Хабаров вышел из электрички на маленькой станции и прошел по шоссе километра три, потом свернул на проселок, прошел еще сколько-то и опять свернул. На этот раз на заброшенную, глухую тропинку, неожиданно он натолкнулся на старый пенек, сплошь усыпанный рыжеватыми тонконогими опятами. Грибов была прорва. Хабаров снял кожанку, расстелил на земле. Присев около пенька на корточки, он обламывал грибы и пригоршнями бросал на куртку. Обработав один пенек, увидел, что и на соседнем опят не меньше. И, радуясь удаче, словно мальчишка, он рвал, рвал и рвал… Ему чертовски повезло — это ж надо было напасть на такое место!

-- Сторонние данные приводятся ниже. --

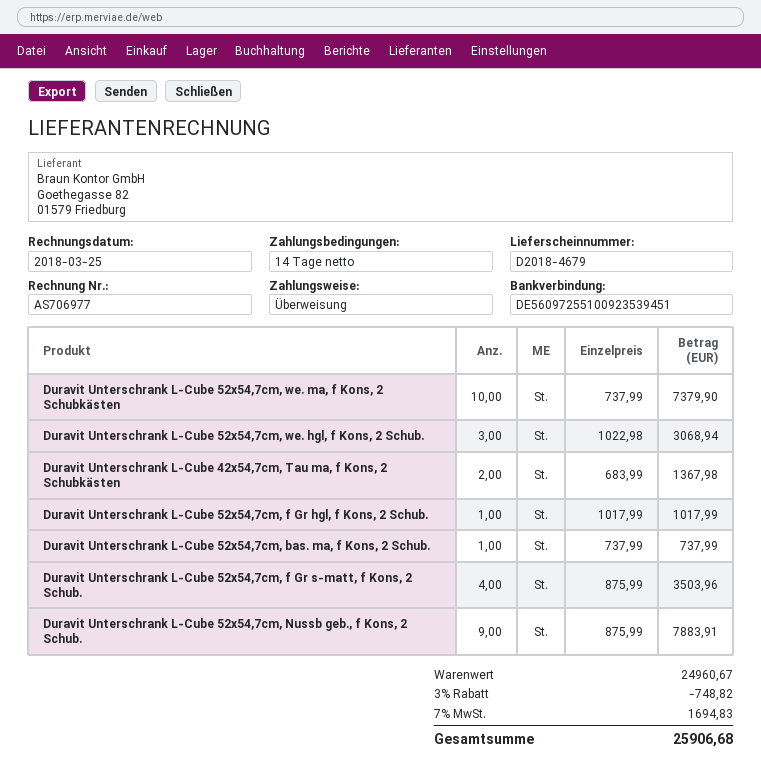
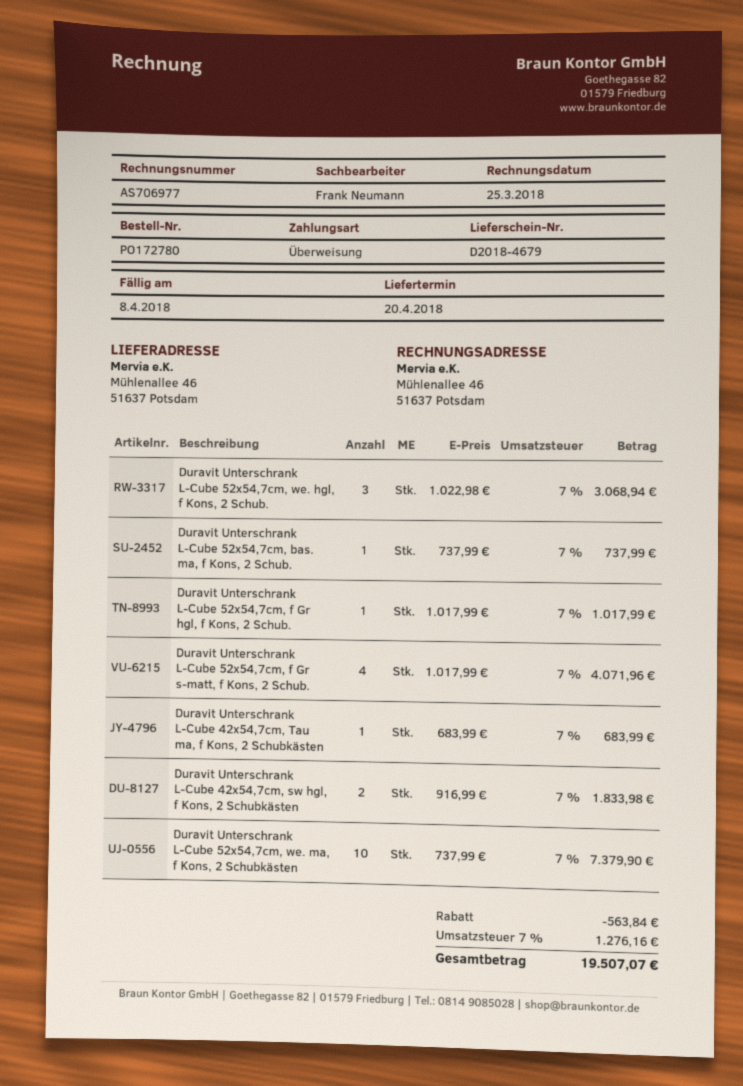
Duravit Unterschrank L-Cube 42x54,7cm, Tau ma, f Kons, 2 Schubkästen: 2 x 683.99 = 1367.98 -> 1 x 683.99 = 683.99
Duravit Unterschrank L-Cube 52x54,7cm, f Gr s-matt, f Kons, 2 Schub.: 4 x 875.99 = 3503.96 -> 4 x 1017.99 = 4071.96
Duravit Unterschrank L-Cube 52x54,7cm, Nussb geb., f Kons, 2 Schub.: 9 x 875.99 = 7883.91 -> none
Duravit Unterschrank L-Cube 42x54,7cm, sw hgl, f Kons, 2 Schubkästen: none -> 2 x 916.99 = 1833.98
discount: 748.82 -> 563.84
tax: 7% = 1694.83 -> 7% = 1276.16
total: 25906.68 -> 19507.07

Все заботы покинули Хабарова. Какие там машины, дела, проблемы — перед ним была неповерженная армия опят, и ее надо было сокрушить, разбить наголову. Хабаров сражался, наверное, целый час и в конце концов обнаружил: грибов набралась гора, а у него ни ведра, ни лукошка, никакой тары. Бросить? Жалко. Виктор Михайлович стащил через голову свитер, поеживаясь от лесной, сыроватой прохлады, снял рубашку и, завязав рукава узлами, стянув ворот в пучок, принялся набивать грибами.
Наверное, у него был очень нелепый вид, когда он тащил грибы на станцию — все встречные, завидев тилипающиеся рукава рубахи и косой разбухший тючок, что он держал на вытянутых руках, начинали улыбаться. А какая-то молодая женщина не удержалась и сказала:
— А где ж ты головку своей деточки уронил?
Но Хабаров все-таки дотащил грибы до дому и, очень довольный собой, вывалил трофеи на кухонный стол.
— Во, ма, на маринад! Пойдут? — Он сказал это так, будто только что, сию минуту решилось наконец благополучие его семьи в приближающемся зимнем сезоне…
В восемь утра следующего дня Хабаров был на высоте семь тысяч метров. Убрал рычаг управления двигателем до упора. Проверил обороты и стал следить за скоростью.
260.
Хабаров выпустил тормозные щитки.
250.
240.
230.
Ручка управления утратила упругость, но тряски не было.
Он попробовал еще приподнять нос машины, но самолет не реагировал на его действия. Самолет сам по себе очень вяло кренился вправо. Потом чуть-чуть задрожал. Машина предупреждала: сейчас сорвусь в штопор. Хабаров отдал ручку от себя, одновременно убрал тормозные щитки и сразу же почувствовал, как начала прибывать скорость.
В восемь сорок он приземлился.
Инженер спросил:
— Ну как?
— Нормально, — сказал летчик, — осмотрите, заправьте. Слетаю еще раз.